Reproduction is a complex process, requiring a huge variety of molecular and cellular interactions, many aspects of which remain a mystery to science.
Solving some of these mysteries drives the curiosity and research of P. Jeremy Wang, professor of developmental biology in the School of Veterinary Medicine’s Department of Biomedical Sciences. Wang also directs the Center for Animal Transgenesis and Germ Cell Research. For the last two decades, his lab has focused on understanding the process of meiosis, the special type of cell division that gives rise to germ cells: sperm and eggs.
Three recently published studies illuminate some of the diverse strands of the Wang lab’s research.
Sperm motility and a potential contraceptive target
By whipping their tails, known as flagella, sperm propel themselves through the female reproductive tract. Interacting with and moving through the zona pellucida, the thick coating that shrouds eggs, is energetically demanding. That stage of fertilization is powered by the activity of a calcium ion channel formed by a protein complex known as CatSper.
In the journal Development, Wang and colleagues describe a newly identified component of CatSper, a protein called C2CD6. Wang’s team found that inactivating C2CD6 did not affect females but rendered males sterile. “Their sperm count is normal, their sperm look normal, but they weren’t able to produce pups,” Wang says.
The protein’s location in the flagellum suggested a possible role in sperm motility.
And, indeed, the team found that C2CD6-deficient sperm were unable to enter what's known as “hyperactivation,” where a ramping up in calcium channel signaling gives sperm the burst of energy required to penetrate the zona pellucida. The work underscores the essential nature of this component of the CatSper complex; C2CD6 is in fact so essential, Wang says, that it could facilitate a drug screening system to find a male contraceptive.
“A lot of people have thought about targeting the CatSper complex for a contraceptive,” Wang says. “Knowing this component of the complex might help scientists test which compounds would effectively stop sperm from being able to fertilize an egg.”
Recurrent pregnancy loss
A second recent study, described in Biology of Reproduction, looks at the female side of the reproductive process, specifically, what happens when it goes awry. In studying the CCNB3 gene, located on the X chromosome and believed to function in meiosis, Wang and colleagues found that male mice lacking CCNB3 appeared normal. But females, while they could become pregnant, lost the pregnancy at an early stage.
Detailed analysis by Wang and his team uncovered why these miscarriages arise. They found that CCNB3—mutations which occur in humans as well—normally helps meiosis progress. When the gene is not functioning normally, eggs that should have only one set of chromosomes wind up with two sets.
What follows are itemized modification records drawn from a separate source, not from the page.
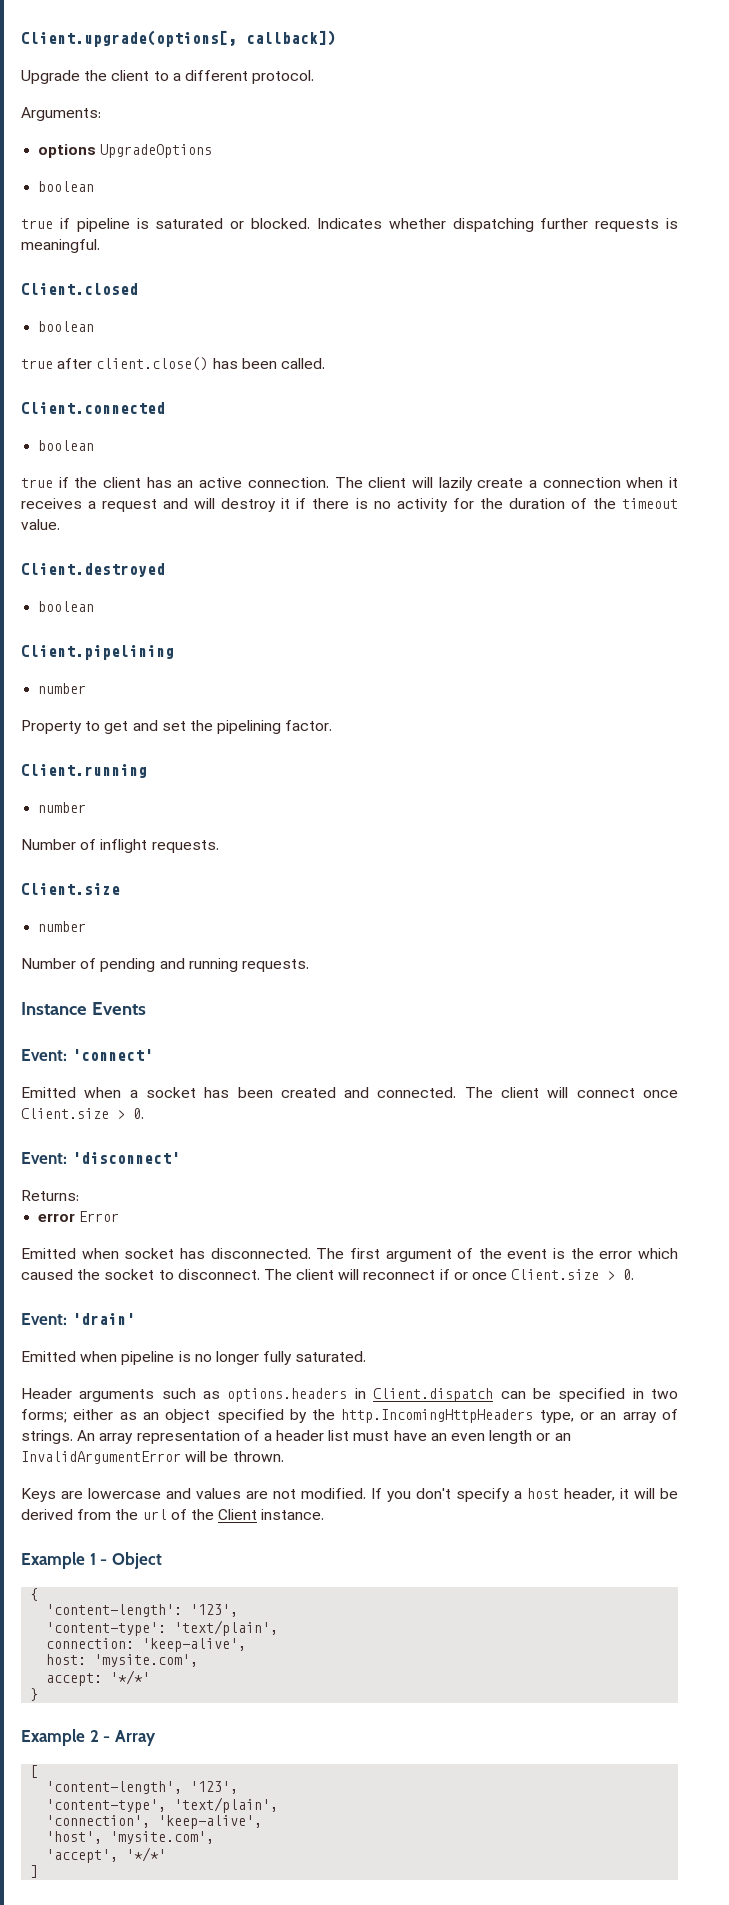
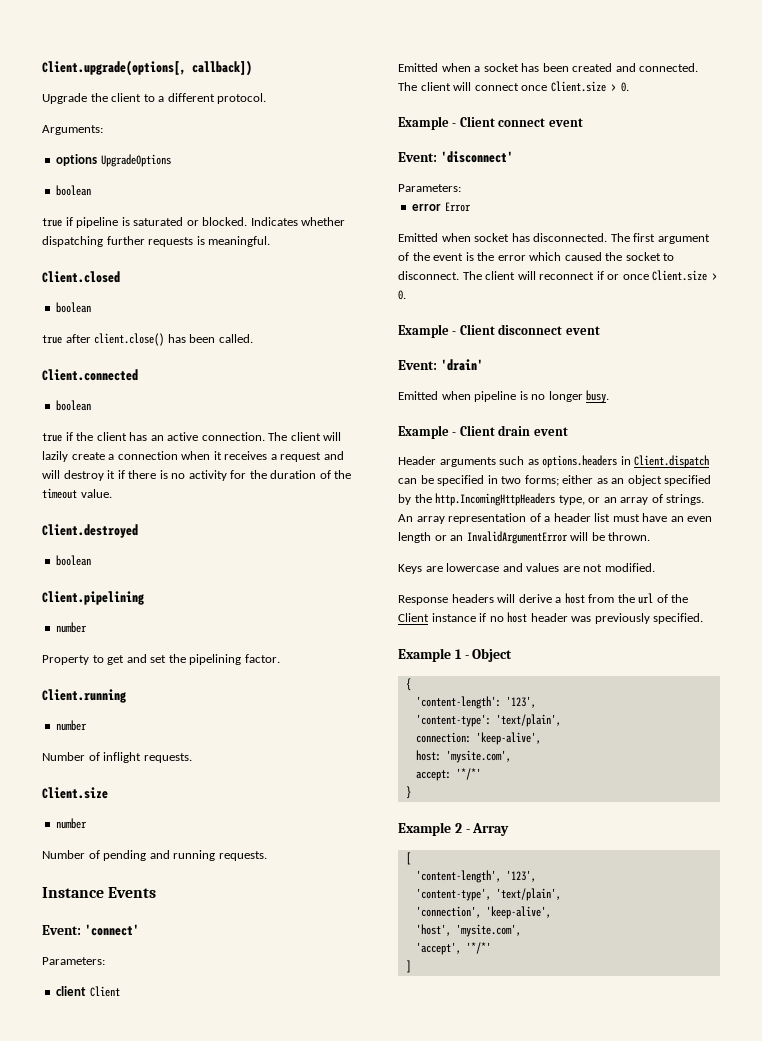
(153, 1055) none -> [42,957,105,965] [56,986,120,997] // Parameters: // client Client
(144, 1113) none -> [398,116,583,130] // Example - Client connect event
[21,1190,79,1201] Returns: -> [398,184,461,192] Parameters:
(635, 1274) none -> [398,324,600,338] // Example - Client disconnect event
[263,1351,367,1365] fully saturated. -> [586,390,610,403] [398,425,568,439] busy. // Example - Client drain event
[371,1488,678,1502] [21,1509,73,1520] If you don't specify a host header, it will be derived -> [398,593,585,605] // Response headers will derive a host
[261,1509,325,1520] instance. -> [431,612,704,624] instance if no host header was previously specified.

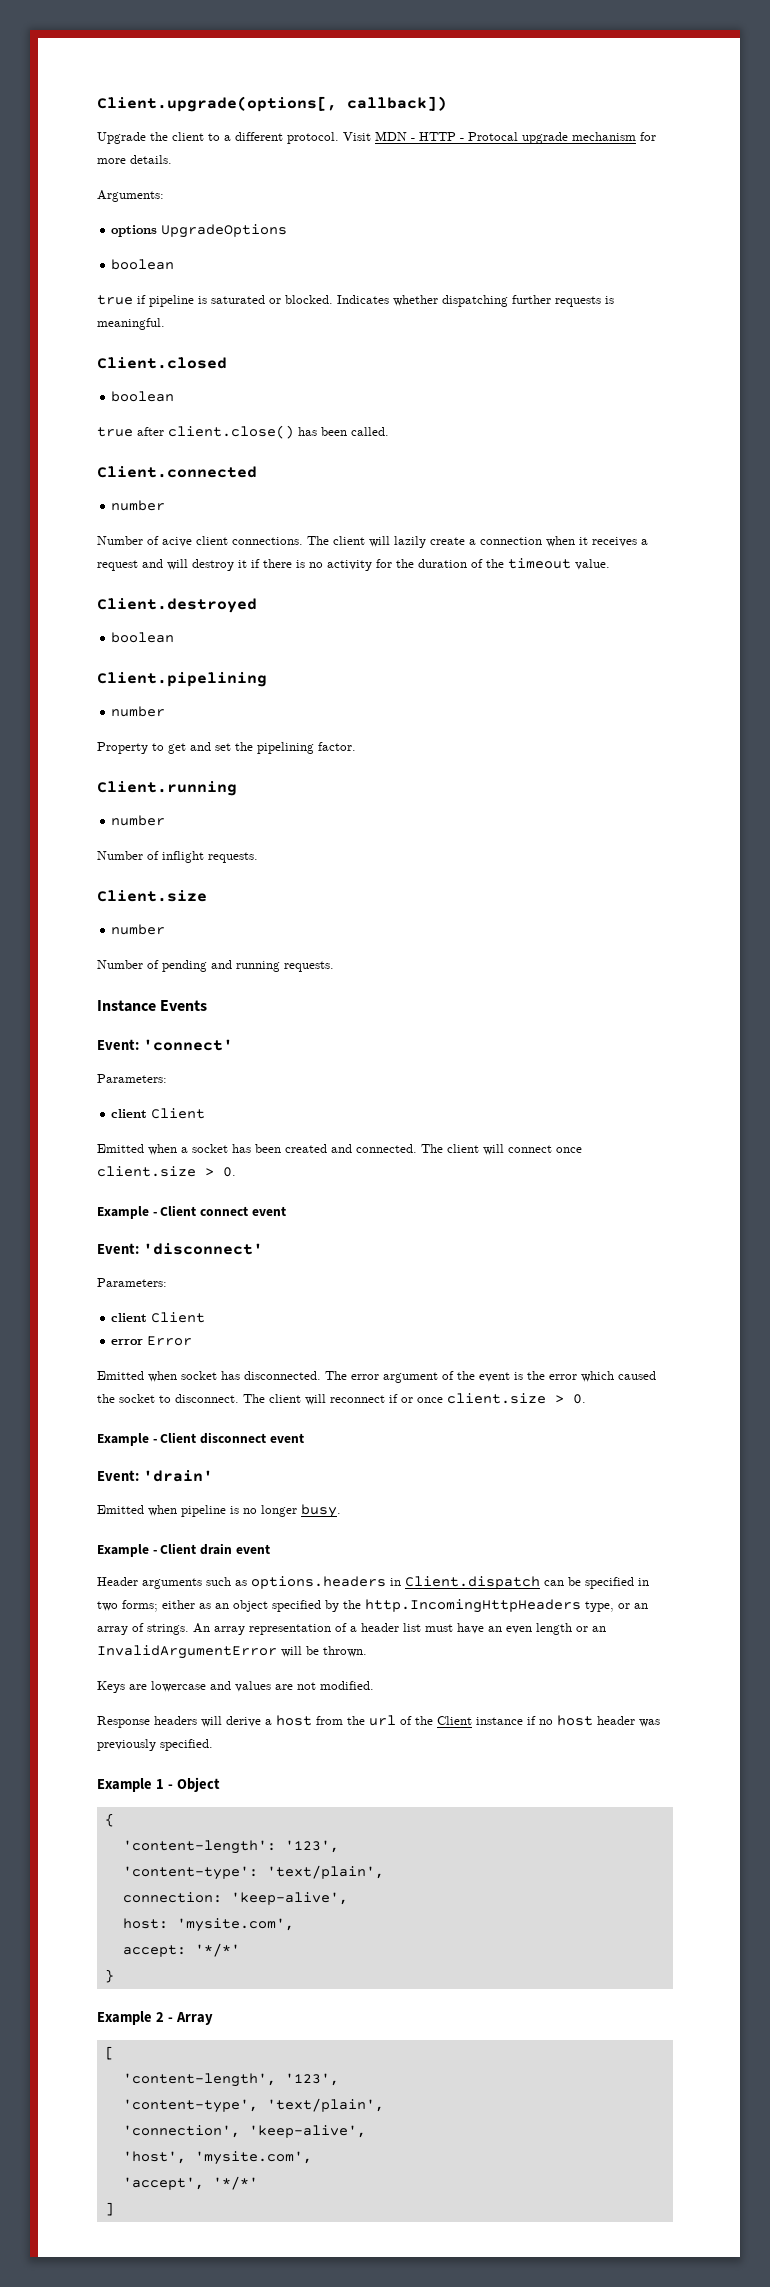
(267, 98) none -> [343,131,656,144] [97,155,172,164] Visit MDN - HTTP - Protocal upgrade mechanism for more details.
[56,400,92,411] [42,432,265,442] boolean // true if the client has an active connection. -> [111,500,166,511] [97,536,303,547] number // Number of acive client connections.
[550,81,606,92] Client.size -> [97,1166,196,1177] client.size
(461, 188) none -> [111,1312,206,1323] // client Client
[633,233,656,242] first -> [351,1374,379,1380] error
[652,270,708,281] Client.size -> [447,1393,546,1404] client.size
That means a fertilized egg, with a set contributed from a sperm, would wind up with three sets of chromosomes, a genetic scenario incompatible with life.
The finding “has translational value,” Wang says.
“With personalized or precision medicine, if a woman gets their genome sequenced and knows they have this mutation, doctors could take their egg, add a functional version of CCNB3 to rescue the defect, and then perform in vitro fertilization and end up with a normal embryo.”
A new role in meiosis
A third publication returns to the bread and butter of Wang’s research: the intricacies of meiosis. In the journal Cell Reports, Wang and his team uncovered a new way in which YTHDC2, an RNA-binding protein, operates during the cell division process.
Other research groups had previously studied this protein, conducting genetic knockout experiments, where the gene was fully inactivated, to show that it acted during the early stages of meiosis.
Wang’s lab, however, employed a different technique whereby they could allow YTHDC2 to function until meiosis had already begun. By doing so, they found that the protein had a second role later in meiosis, acting to maintain what’s known as the pachytene stage, the lengthiest meiosis stage, lasting six full days.
“It looks like YTHDC2 is a master regulator,” says Wang. “It appears to bind to RNA and help degrade or silence transcripts that are not supposed to be there, helping the cell commit to meiosis and allow the process to progress.” While no YTHDC2 mutations have been found in humans linked with infertility, Wang says, “it’s just a matter of time.”
Future work in the Wang lab will pick up where some of these findings left off, continuing to uncover the workings of these fundamental processes.
These studies were supported by the National Institutes of Health (grants HD069592, HD068157, HD038082, HD088571, GM108556, HD03185, HD069592, and GM118052), China Scholarship Council fellowship, Swiss National Science Foundation, National Key Research & Development Program of China, Howard Hughes Medical Institute, and Human Frontier Science Program.